● Exercise:
From the entries below, reproduce exactly the line containing "tax: 8.875% = 836.87 -> 8.875% = 912.76", the line containing "total: 10266.44 -> 11197.33", and every line in between, with nothing added.

● Recorded information:
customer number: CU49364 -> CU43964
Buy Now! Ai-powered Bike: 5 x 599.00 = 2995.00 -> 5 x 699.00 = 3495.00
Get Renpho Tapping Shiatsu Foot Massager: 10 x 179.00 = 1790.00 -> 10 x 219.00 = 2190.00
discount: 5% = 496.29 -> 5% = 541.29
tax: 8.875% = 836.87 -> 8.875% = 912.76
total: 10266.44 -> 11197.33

==

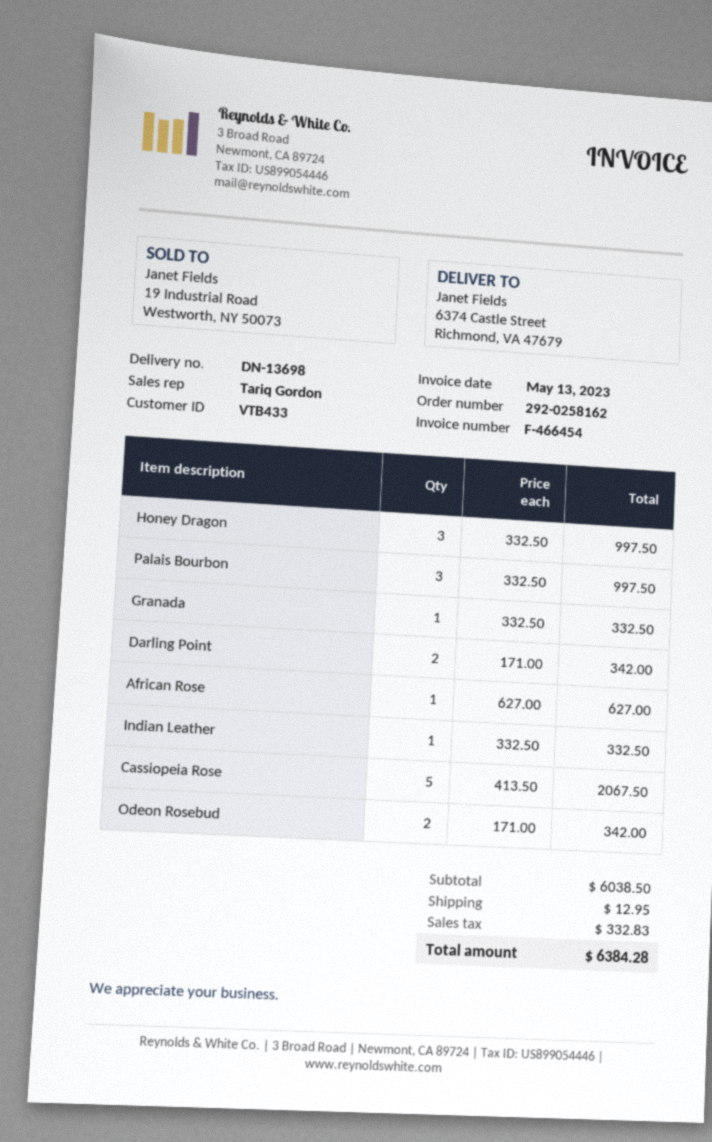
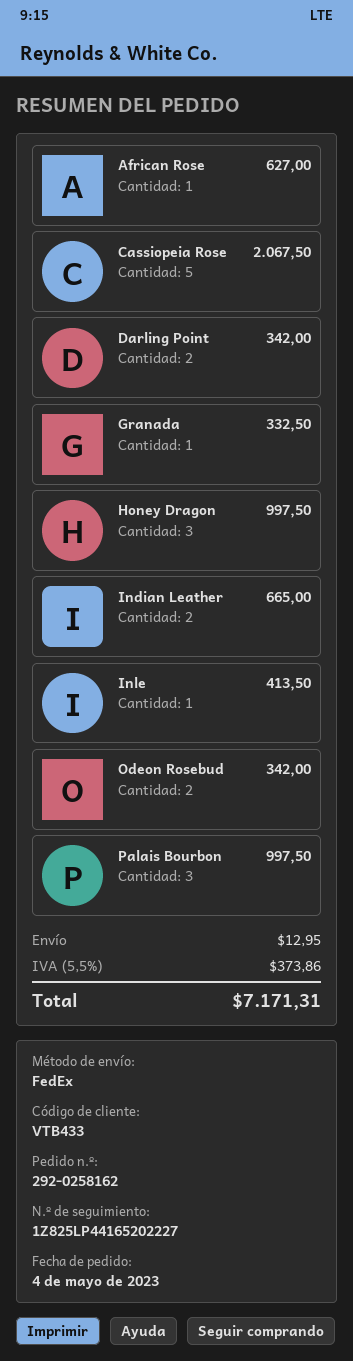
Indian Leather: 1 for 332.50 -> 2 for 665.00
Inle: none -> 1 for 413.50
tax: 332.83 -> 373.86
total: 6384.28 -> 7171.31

● Your response:
tax: 8.875% = 836.87 -> 8.875% = 912.76
total: 10266.44 -> 11197.33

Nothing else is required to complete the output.